Obamacare repeal fell through. As Politico chronicled in December 2019, Trump initially greeted House Speaker Nancy Pelosi’s drug-pricing plan with warmth. It shared many features of his own proposal, such as pegging US drug prices to those paid in other countries and establishing an out-of-pocket cap in Medicare for prescription drugs. But as Democrats pressed forward with their impeachment inquiry, Trump pulled back. He lended his support to a competing bill in the Senate, which did make its way out of committee over drug companies’ objections — “a remarkable piece of progress,” as Roy put it, given that pharma usually gets its way on Capitol Hill.

But that legislation still hasn’t been brought up on the Senate floor — likely the result of reticence on the part of Senate Majority Leader Mitch McConnell — and Trump has not shown a sustained interest in pressuring the upper chamber to act.

“What’s held up in the Senate Finance bill, it hasn’t been Dems per se,” Roy said. “It’s believed that McConnell has not wanted to bring it to the floor, but it likely would pass on a straight majority vote. It probably could get 60 votes.”

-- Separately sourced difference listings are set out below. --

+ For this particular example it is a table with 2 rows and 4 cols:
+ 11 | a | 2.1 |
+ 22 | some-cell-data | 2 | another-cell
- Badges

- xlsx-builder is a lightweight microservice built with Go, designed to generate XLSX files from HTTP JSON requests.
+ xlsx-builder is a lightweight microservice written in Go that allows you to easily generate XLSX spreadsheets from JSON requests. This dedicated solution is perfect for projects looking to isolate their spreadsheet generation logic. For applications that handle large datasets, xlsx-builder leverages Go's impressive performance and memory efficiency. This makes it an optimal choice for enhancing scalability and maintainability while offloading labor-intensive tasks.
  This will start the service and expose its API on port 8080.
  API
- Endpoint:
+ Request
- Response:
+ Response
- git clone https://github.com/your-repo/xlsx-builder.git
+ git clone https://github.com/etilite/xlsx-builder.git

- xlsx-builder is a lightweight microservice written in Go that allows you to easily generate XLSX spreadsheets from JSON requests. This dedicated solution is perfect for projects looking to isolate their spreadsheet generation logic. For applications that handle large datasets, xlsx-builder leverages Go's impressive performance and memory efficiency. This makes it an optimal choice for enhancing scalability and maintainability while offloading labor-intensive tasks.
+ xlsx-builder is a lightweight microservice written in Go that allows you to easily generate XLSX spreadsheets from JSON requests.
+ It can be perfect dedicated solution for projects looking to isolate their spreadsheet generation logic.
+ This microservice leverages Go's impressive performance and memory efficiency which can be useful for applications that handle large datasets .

So the opportunities would be there. But Trump would have to close a deal. The same principle applies to surprise billing. The White House threw support behind an emerging bipartisan consensus on how to prevent patients from being hit with thousands of dollars in bills for out-of-network care, but a bill never passed. Congress bears much of the blame for that failure, with Democrats divided against themselves and McConnell again playing his cards close to his chest, but more aggressive lobbying from the White House could conceivably help in getting such an agreement done.

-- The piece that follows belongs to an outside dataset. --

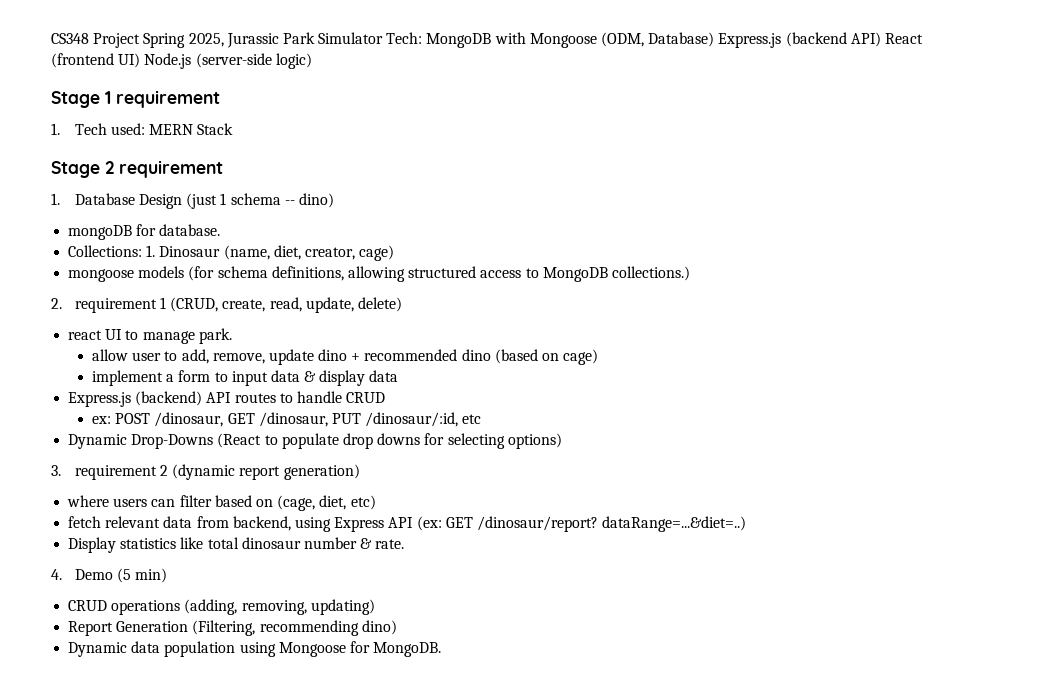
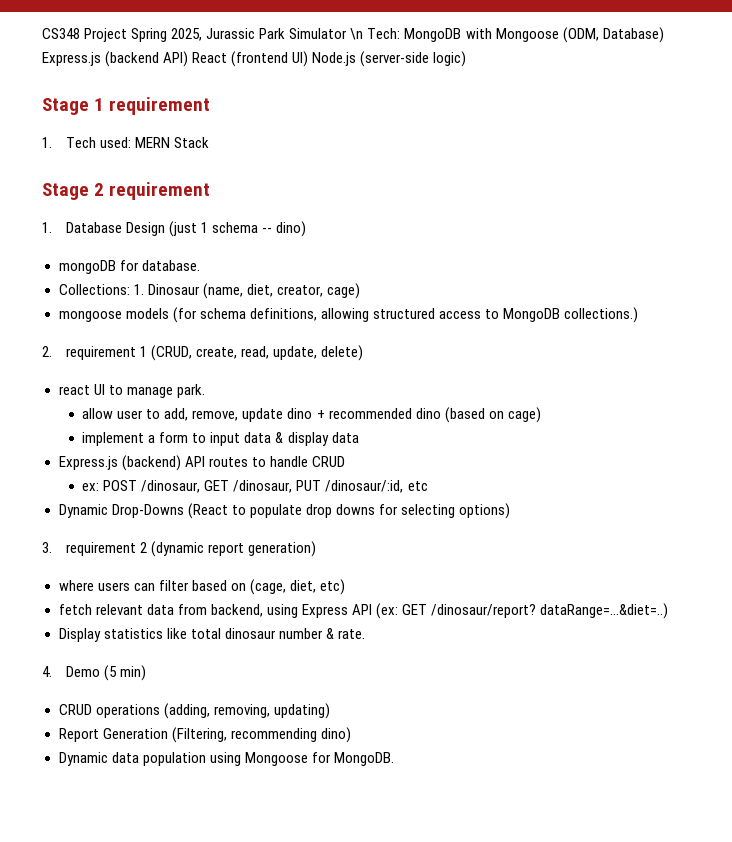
- CS348 Project Spring 2025, Jurassic Park Simulator Tech: MongoDB with Mongoose (ODM, Database) Express.js (backend API) React (frontend UI) Node.js (server-side logic)
+ CS348 Project Spring 2025, Jurassic Park Simulator \n Tech: MongoDB with Mongoose (ODM, Database) Express.js (backend API) React (frontend UI) Node.js (server-side logic)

But factoring in the political landscape likely to result from Trump winning a second term, the lobbyists I spoke to are skeptical there would be any appetite among Democrats to work with the White House, since the president is already considered toxic when it comes to congressional negotiations.

“They don’t let him get anywhere close to House or Senate Democrats because that relationship is so incredibly radioactive,” one lobbyist, who spoke to me on the condition of anonymity, said. “It kills all that comes near it.”

Absent congressional action, Trump’s health care agenda in a potential second term will likely focus on following through on the executive actions from his first term, many of which are still subject to litigation.

“I struggle to find a world where the drug pricing regulations don’t spend the vast majority of the administration’s final four years in court,” the lobbyist said. “That’s how long it would take to drag through.”

And as the Trump administration has worked overtime to roll back many of Obama’s executive initiatives or using their administrative authority on the ACA, they should be more familiar than most about how fleeting executive actions can be.

The Trump presidency has been nothing if not unpredictable. The Supreme Court could ensure that applies to the next four years of health care policy as well.